*Action item:* Your copy should match the records exactly, except that no pictures appear in it.

Edit difference data:
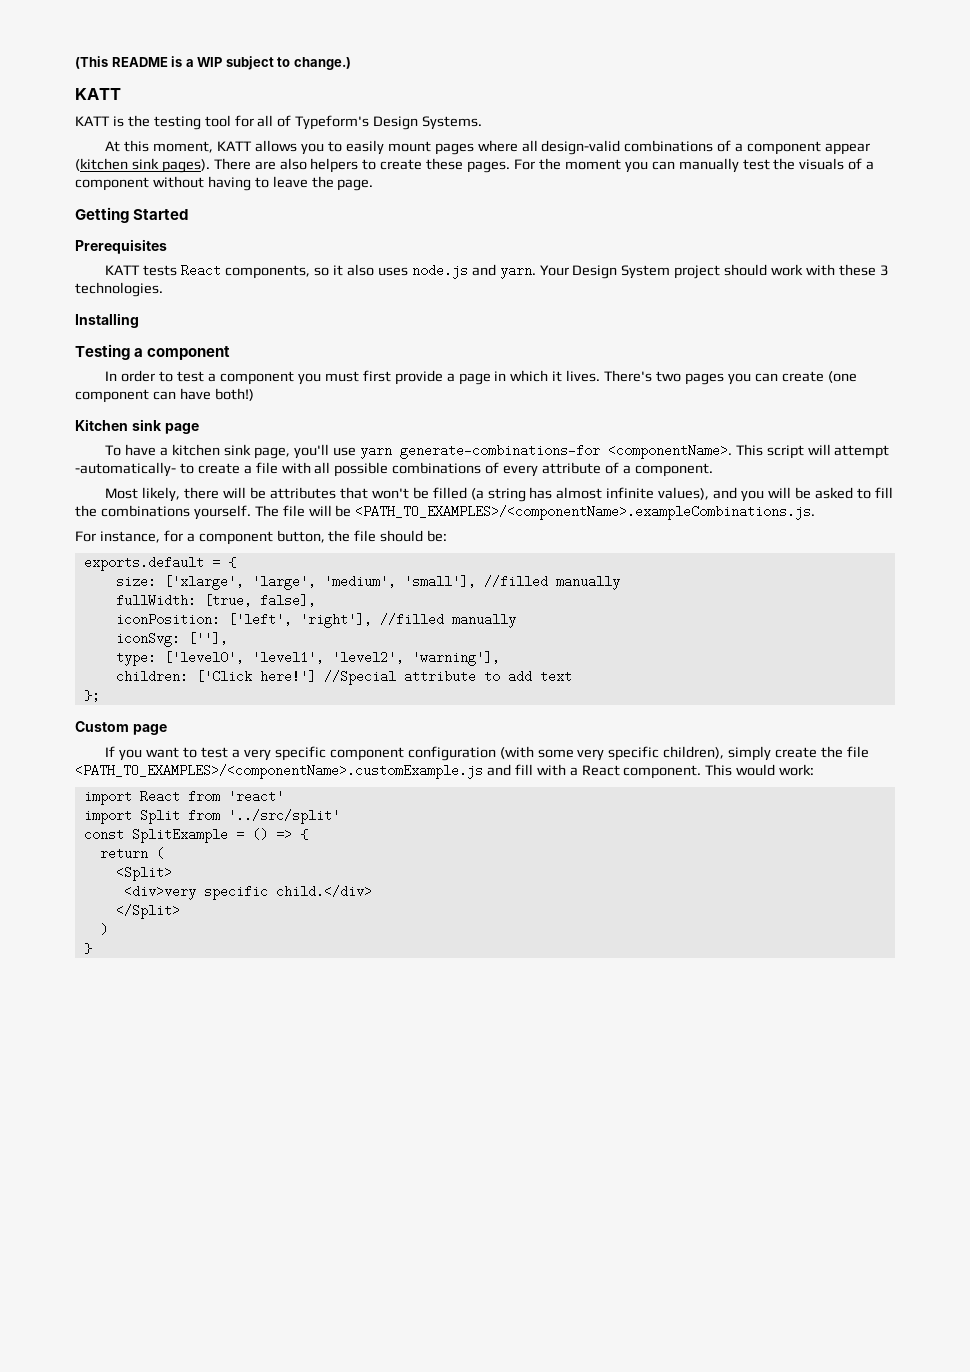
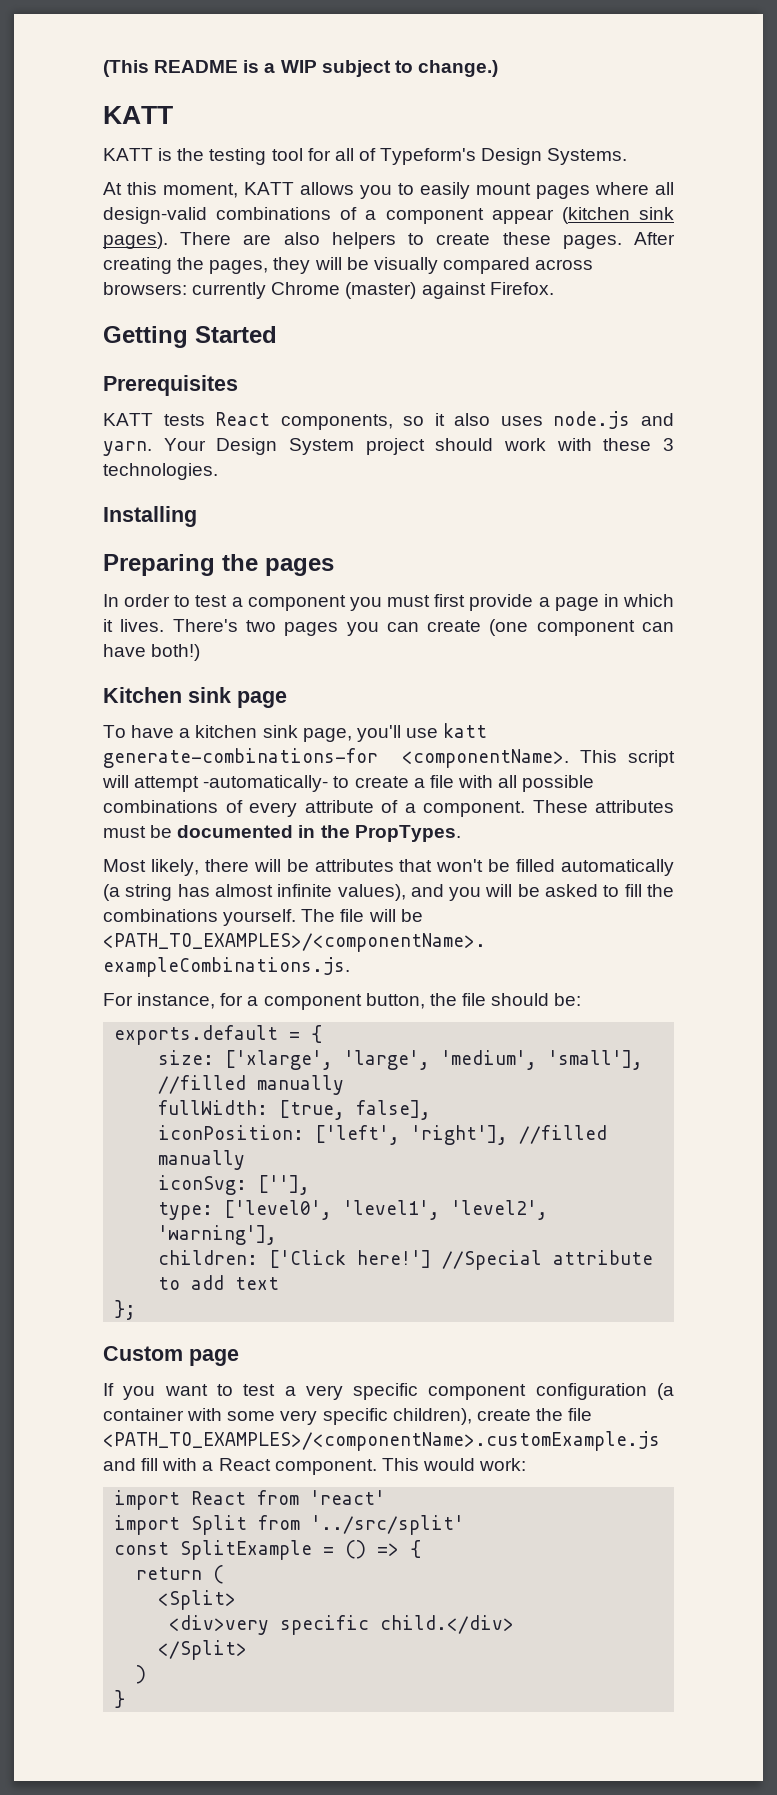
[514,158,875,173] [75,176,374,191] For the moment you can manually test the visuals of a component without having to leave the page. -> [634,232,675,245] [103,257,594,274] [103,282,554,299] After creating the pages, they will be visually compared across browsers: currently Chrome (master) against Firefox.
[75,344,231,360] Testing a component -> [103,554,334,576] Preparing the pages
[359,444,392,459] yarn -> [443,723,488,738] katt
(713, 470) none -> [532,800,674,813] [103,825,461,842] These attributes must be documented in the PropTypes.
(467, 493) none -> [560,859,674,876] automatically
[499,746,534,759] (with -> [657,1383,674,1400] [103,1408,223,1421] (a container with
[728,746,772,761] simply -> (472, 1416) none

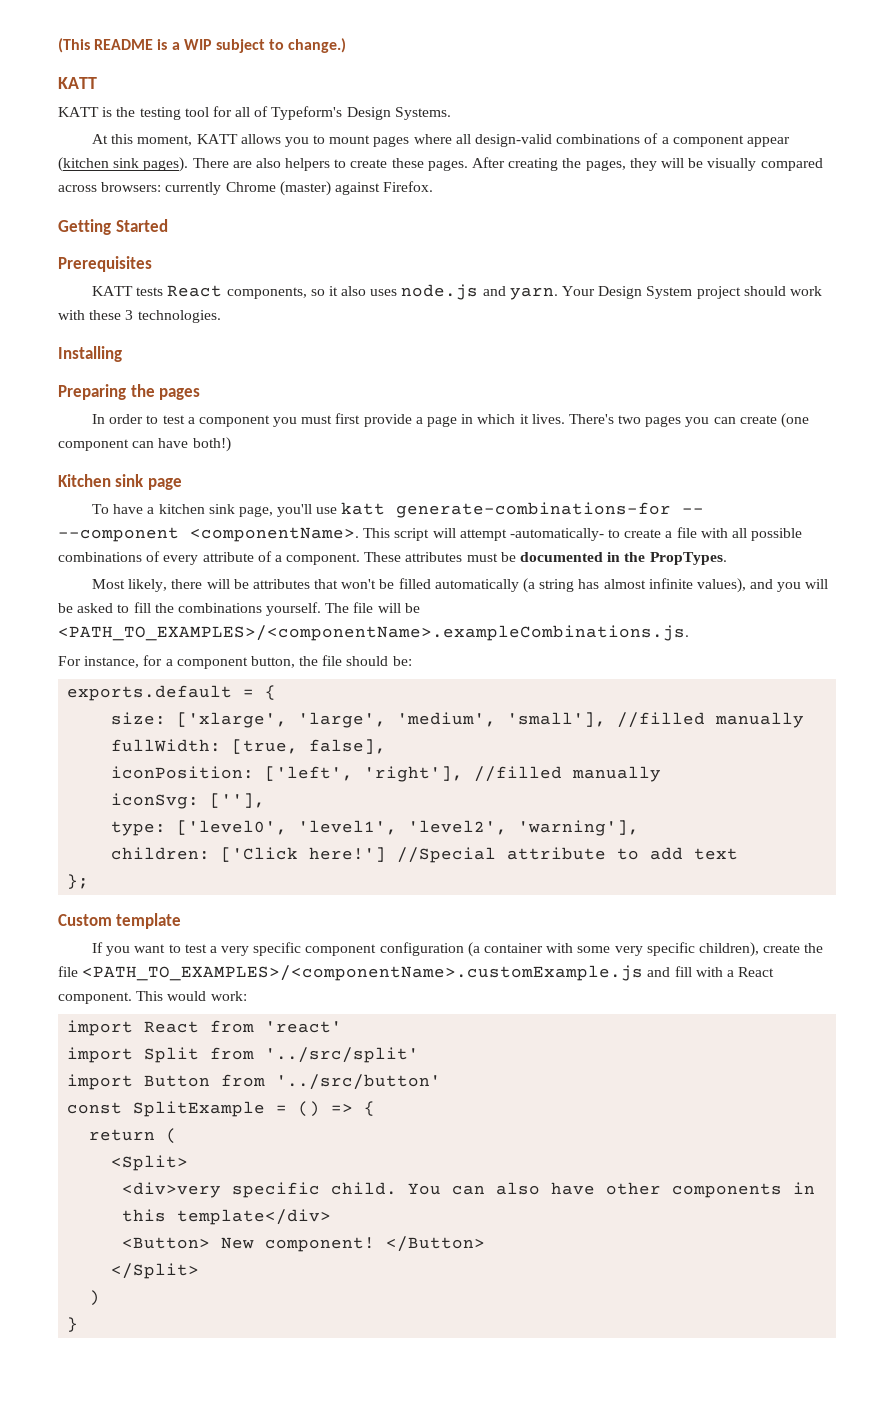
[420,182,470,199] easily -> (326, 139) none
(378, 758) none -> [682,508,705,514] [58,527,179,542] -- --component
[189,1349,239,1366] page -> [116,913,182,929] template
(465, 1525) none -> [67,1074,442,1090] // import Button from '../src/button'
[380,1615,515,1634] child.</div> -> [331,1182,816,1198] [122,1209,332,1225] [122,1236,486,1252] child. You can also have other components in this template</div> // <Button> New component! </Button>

*Result of the task:*
[514,158,875,173] [75,176,374,191] For the moment you can manually test the visuals of a component without having to leave the page. -> [634,232,675,245] [103,257,594,274] [103,282,554,299] After creating the pages, they will be visually compared across browsers: currently Chrome (master) against Firefox.
[75,344,231,360] Testing a component -> [103,554,334,576] Preparing the pages
[359,444,392,459] yarn -> [443,723,488,738] katt
(713, 470) none -> [532,800,674,813] [103,825,461,842] These attributes must be documented in the PropTypes.
(467, 493) none -> [560,859,674,876] automatically
[499,746,534,759] (with -> [657,1383,674,1400] [103,1408,223,1421] (a container with
[728,746,772,761] simply -> (472, 1416) none

[420,182,470,199] easily -> (326, 139) none
(378, 758) none -> [682,508,705,514] [58,527,179,542] -- --component
[189,1349,239,1366] page -> [116,913,182,929] template
(465, 1525) none -> [67,1074,442,1090] // import Button from '../src/button'
[380,1615,515,1634] child.</div> -> [331,1182,816,1198] [122,1209,332,1225] [122,1236,486,1252] child. You can also have other components in this template</div> // <Button> New component! </Button>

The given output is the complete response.